5. New ways to bridge the gap from policy to action
Finally, Sadki focuses relentlessly on the “know-do” gap, the disconnect between global policy and local implementation.
He argues that guidelines often fail because they are designed without the input of those who must implement them.
In Why guidelines fail: on consequences of the false dichotomy between global and local knowledge in health systems, he dissects how the separation of “thinkers” (global experts) and “doers” (local staff) dooms many initiatives.
He offers concrete examples of how to close this gap, such as in The Nigeria Immunization Collaborative: Early learning from a novel sector-wide approach model for zero-dose challenges, where thousands of health workers used peer learning to identify root causes of vaccine inequity that central planners had missed.
This theme emphasizes that the solution is not more “technical assistance” from the outside, but better mechanisms to unlock the problem-solving capacity that already exists within communities.
Beyond learning: a new operating system in global development
Taken together, these themes provide the specifications for a new operating system in global development, one that moves beyond the limitations of the models of today.

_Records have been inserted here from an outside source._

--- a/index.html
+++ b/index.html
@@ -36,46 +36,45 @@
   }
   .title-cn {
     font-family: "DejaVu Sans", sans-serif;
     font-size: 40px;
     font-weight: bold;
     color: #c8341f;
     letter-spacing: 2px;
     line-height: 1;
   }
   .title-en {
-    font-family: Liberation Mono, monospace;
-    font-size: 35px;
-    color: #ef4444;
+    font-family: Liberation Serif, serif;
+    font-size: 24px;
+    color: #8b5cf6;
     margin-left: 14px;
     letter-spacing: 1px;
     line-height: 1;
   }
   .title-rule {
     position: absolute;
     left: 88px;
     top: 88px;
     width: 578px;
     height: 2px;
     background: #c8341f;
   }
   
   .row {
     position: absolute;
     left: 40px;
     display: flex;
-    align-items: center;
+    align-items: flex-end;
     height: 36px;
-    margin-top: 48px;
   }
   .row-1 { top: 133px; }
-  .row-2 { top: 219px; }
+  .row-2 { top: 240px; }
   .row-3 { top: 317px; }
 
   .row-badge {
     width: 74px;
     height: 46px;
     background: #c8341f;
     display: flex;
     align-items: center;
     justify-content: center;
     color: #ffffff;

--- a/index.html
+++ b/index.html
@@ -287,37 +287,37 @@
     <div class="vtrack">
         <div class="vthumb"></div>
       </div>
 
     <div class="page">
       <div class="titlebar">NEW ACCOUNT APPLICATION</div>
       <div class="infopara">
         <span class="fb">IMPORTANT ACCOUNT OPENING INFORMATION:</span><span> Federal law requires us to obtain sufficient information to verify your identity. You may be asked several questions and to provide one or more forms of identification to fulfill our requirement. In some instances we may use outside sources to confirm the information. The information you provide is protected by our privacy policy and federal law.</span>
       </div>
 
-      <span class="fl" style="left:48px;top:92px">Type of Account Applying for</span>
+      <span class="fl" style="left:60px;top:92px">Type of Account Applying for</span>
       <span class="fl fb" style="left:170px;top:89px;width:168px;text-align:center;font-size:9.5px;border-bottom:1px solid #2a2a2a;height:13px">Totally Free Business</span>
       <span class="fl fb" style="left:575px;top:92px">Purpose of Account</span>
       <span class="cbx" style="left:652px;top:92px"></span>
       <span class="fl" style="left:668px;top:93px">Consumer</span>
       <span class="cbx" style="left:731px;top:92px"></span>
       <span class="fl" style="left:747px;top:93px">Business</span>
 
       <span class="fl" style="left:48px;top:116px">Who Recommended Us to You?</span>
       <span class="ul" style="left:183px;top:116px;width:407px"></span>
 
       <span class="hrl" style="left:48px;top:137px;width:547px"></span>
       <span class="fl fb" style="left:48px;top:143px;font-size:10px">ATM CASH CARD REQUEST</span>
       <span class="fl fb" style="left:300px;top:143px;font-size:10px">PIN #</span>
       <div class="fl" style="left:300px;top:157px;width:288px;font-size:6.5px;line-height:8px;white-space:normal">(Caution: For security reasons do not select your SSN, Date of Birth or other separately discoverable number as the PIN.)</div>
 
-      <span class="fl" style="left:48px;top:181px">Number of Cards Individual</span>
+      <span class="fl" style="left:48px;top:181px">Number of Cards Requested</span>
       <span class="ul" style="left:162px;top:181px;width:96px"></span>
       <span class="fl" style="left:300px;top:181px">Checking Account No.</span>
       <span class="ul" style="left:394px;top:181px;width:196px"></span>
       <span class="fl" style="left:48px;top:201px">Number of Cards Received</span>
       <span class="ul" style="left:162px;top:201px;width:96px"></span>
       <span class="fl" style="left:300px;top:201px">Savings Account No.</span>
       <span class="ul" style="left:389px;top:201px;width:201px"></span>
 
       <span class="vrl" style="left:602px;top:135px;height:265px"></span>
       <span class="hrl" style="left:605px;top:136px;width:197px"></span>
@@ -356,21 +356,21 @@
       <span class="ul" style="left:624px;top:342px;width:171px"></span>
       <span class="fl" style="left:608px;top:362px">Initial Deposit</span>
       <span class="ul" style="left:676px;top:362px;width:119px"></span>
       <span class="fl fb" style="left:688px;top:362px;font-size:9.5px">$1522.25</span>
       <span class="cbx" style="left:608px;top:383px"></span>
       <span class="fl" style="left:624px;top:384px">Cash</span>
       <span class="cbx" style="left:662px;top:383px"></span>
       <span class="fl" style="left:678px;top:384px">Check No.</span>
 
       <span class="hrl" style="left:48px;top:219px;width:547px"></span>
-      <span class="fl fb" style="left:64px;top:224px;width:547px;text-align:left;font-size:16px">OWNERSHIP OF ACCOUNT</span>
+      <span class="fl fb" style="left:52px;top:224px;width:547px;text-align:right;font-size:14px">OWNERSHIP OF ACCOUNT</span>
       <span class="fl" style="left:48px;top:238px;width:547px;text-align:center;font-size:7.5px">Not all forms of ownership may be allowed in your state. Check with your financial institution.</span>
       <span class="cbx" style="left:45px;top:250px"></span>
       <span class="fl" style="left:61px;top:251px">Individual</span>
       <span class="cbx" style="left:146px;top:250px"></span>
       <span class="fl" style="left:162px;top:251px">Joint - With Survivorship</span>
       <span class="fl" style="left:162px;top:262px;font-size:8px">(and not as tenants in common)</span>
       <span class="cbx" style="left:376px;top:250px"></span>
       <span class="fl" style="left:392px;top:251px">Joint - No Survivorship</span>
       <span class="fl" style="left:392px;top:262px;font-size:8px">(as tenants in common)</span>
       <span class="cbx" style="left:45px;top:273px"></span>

- Sadki’s work challenges the sector to recognize its most undervalued asset: the collective intelligence of the health and humanitarian workforce.
- By dismantling the barriers between the “high ground” of policy and the “swampy lowlands” of practice, his framework constructs a learning ecosystem where artificial intelligence amplifies human connection and local insights continuously refine global strategy.
- This evolution—from episodic workshops to continuous, networked problem-solving—offers a pragmatic path to close the persistent gap between investment and outcome.
In a resource-constrained world, unlocking this latent capacity is not merely an ethical choice, but a strategic imperative to build systems resilient enough for an unpredictable future.